在日米軍がFCLP=空母艦載機訓練を公開 硫黄島 厚木基地は「予備施設」
2026/05/19(火)18:30
在日アメリカ海軍は、空母艦載機のFCLP=陸上着艦訓練を硫黄島で行い、訓練の様子を報道陣に公開しました。
記者
「島の滑走路では1分間隔で離着陸の訓練が行われています。 私はいま耳栓をつけていますが、すさまじい音と振動が体中に響きます」
厚木基地から南へおよそ1200キロ、小笠原諸島南部の硫黄島。
太平洋戦争末期の激戦地で、日本兵およそ2万人、アメリカ兵およそ6800人が死亡しました。 今も島には多くの戦没者の遺骨が残されています。
一般住民がいない硫黄島は、現在、海上・航空自衛隊が駐在し、滑走路は自衛隊とアメリカ軍が共同で使用しています。
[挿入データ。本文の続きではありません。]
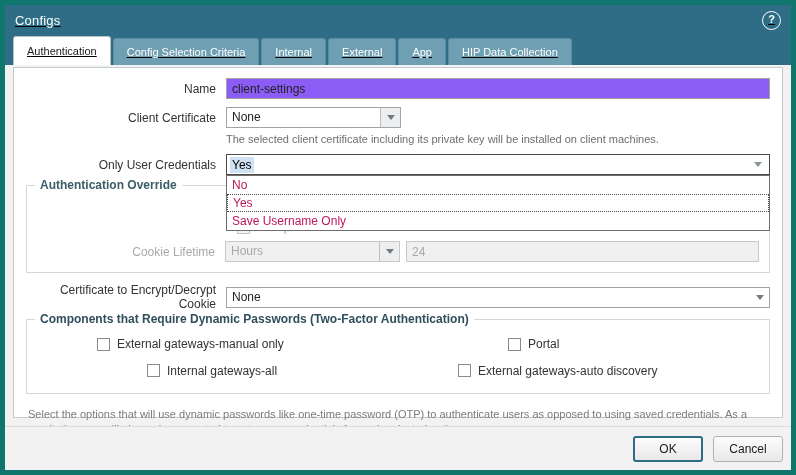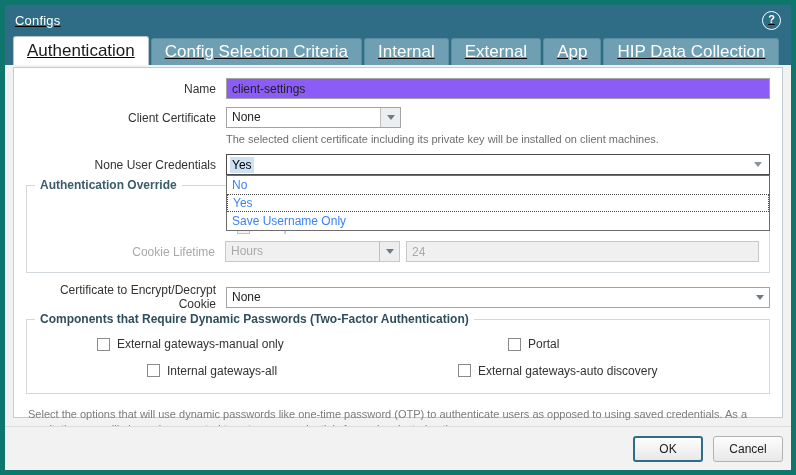--- a/index.html
+++ b/index.html
@@ -66,7 +66,7 @@
     margin-right: 2px;
     background: #6f9fb2;
     color: #ffffff;
-    font-size: 17px;
+    font-size: 11px;
     border: 1px solid #5b8ea3;
     border-bottom: none;
     border-radius: 3px 3px 0 0;

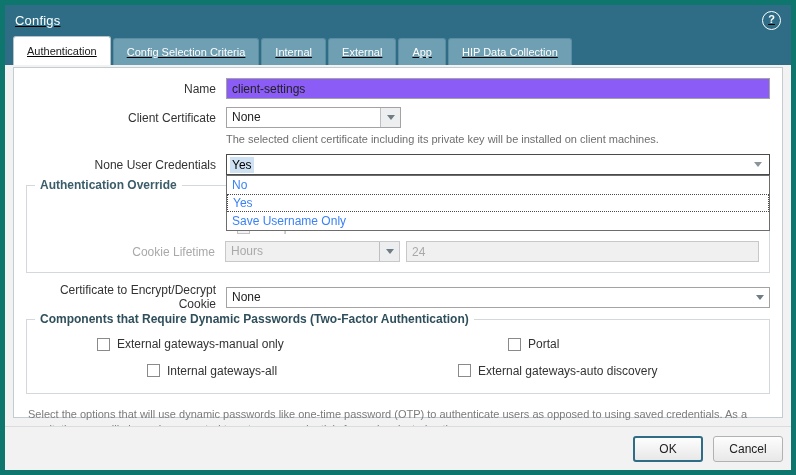--- a/index.html
+++ b/index.html
@@ -354,7 +354,7 @@
     <div class="hint">The selected client certificate including its private key will be installed on client machines.</div>
 
     <div class="row" style="position:relative;z-index:50;margin-bottom:9px">
-      <div class="lbl">None User Credentials</div>
+      <div class="lbl">Only User Credentials</div>
       <div class="combo-wrap">
         <div class="combo-field">
           <span class="sel-text">Yes</span>

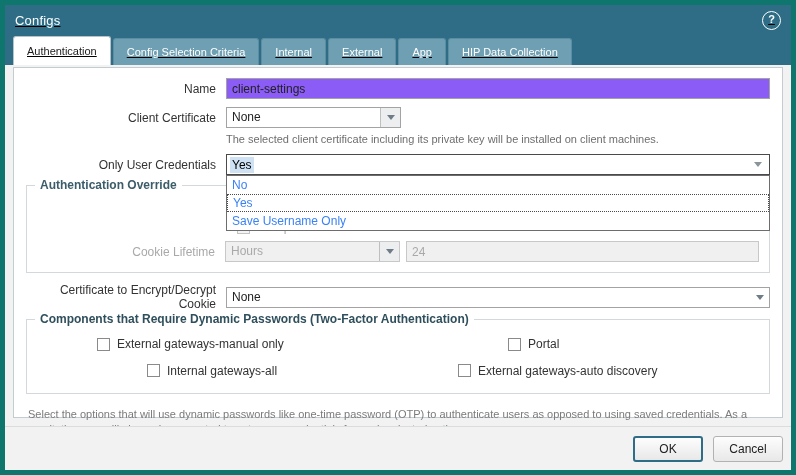--- a/index.html
+++ b/index.html
@@ -240,7 +240,7 @@
     line-height: 18px;
     font-size: 12px;
     padding-left: 5px;
-    color: #3b82f6;
+    color: #be185d;
     cursor: pointer;
   }
   .dropdown .opt.highlight {

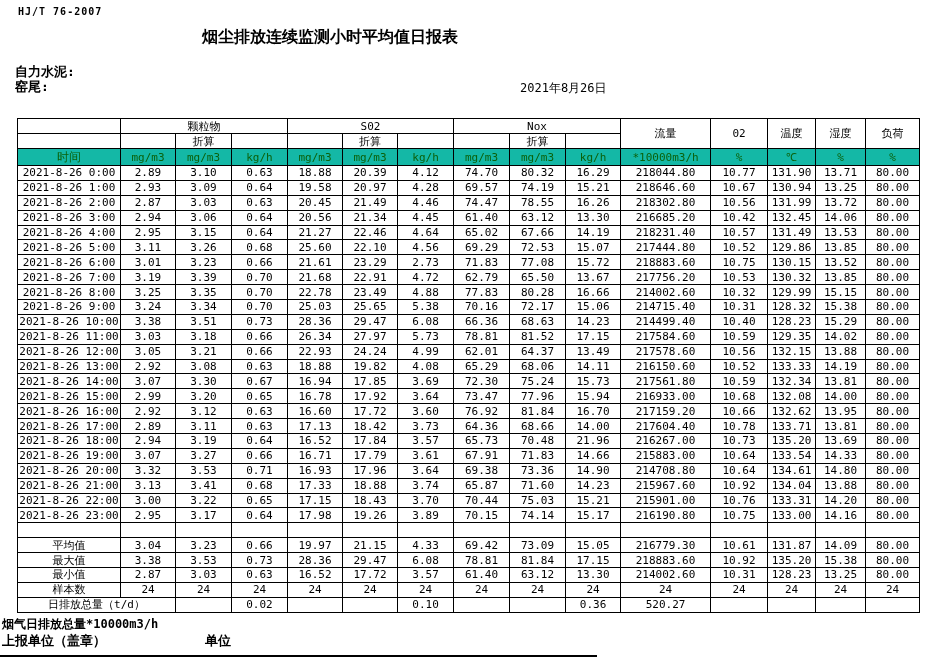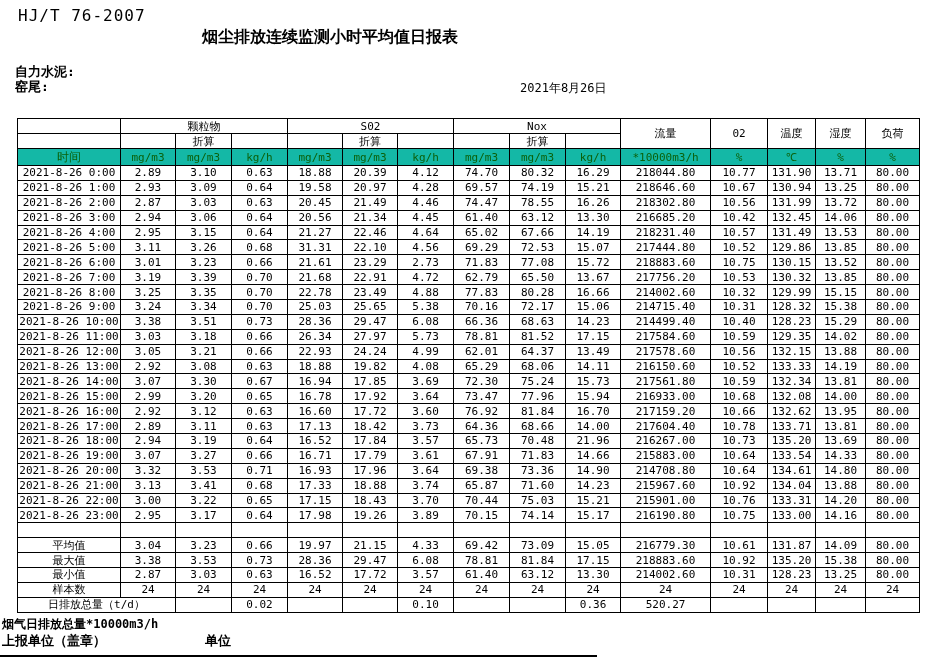--- a/index.html
+++ b/index.html
@@ -9,7 +9,7 @@
     color:#000;overflow:hidden;
   }
   .abs{position:absolute;}
-  .std-code{left:18px;top:6px;font-size:16px;font-weight:normal;letter-spacing:1px;}
+  .std-code{left:18px;top:6px;font-size:10px;font-weight:bold;letter-spacing:1px;}
   .rpt-title{left:0;top:27px;width:660px;text-align:center;font-size:16px;font-weight:bold;}
   .company{left:15px;top:63px;font-size:13px;font-weight:bold;}
   .location{left:15px;top:78px;font-size:13px;font-weight:bold;}

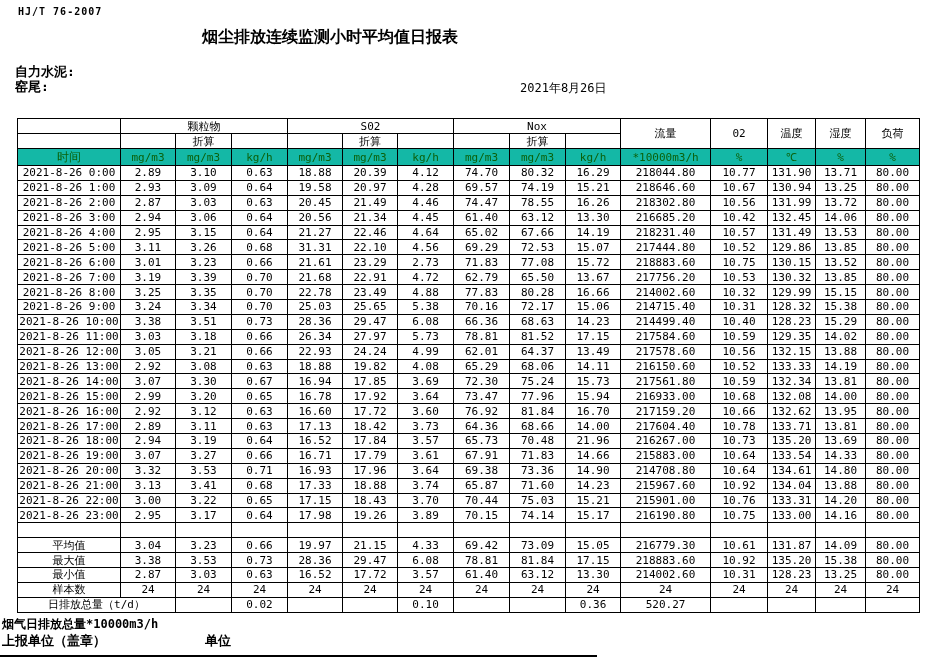--- a/index.html
+++ b/index.html
@@ -198,7 +198,7 @@
         <td>3.11</td>
         <td>3.26</td>
         <td>0.68</td>
-        <td>31.31</td>
+        <td>25.60</td>
         <td>22.10</td>
         <td>4.56</td>
         <td>69.29</td>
5月15日、アメリカ海軍は、FCLP=陸上着艦訓練の様子を公開。 FA18戦闘機などが、着陸後すぐに再加速して離陸する「タッチ・アンド・ゴー」を繰り返しました。
訓練は、横須賀基地を母港とする原子力空母「ジョージ・ワシントン」への着艦を想定したもので、艦載機のパイロットが空母への展開前に着艦資格を得るために実施されました。
硫黄島では、実践的な訓練ができる一方で、課題もあると言います。
米海軍第5空母航空団 マイク・フラー少佐
「課題は島が非常に離れたところにあること。 代替着陸地がないので、急激な天候の変化や問題が起きた時に対処することが非常に難しい」
アメリカ軍は、緊急時の離着陸場所が近くにないことや天候が変わりやすいことなどを理由に、硫黄島に代わる恒久的な訓練施設を求めています。
この日も天候の影響でー。
記者
「先ほどから天候が急変し、雨が強まったため、訓練は一時中断となりました」
悪天候などによって硫黄島で実施できない場合に備えて、厚木基地が「予備施設」の一つに指定されていましたが、訓練は10日間すべて硫黄島で行われました。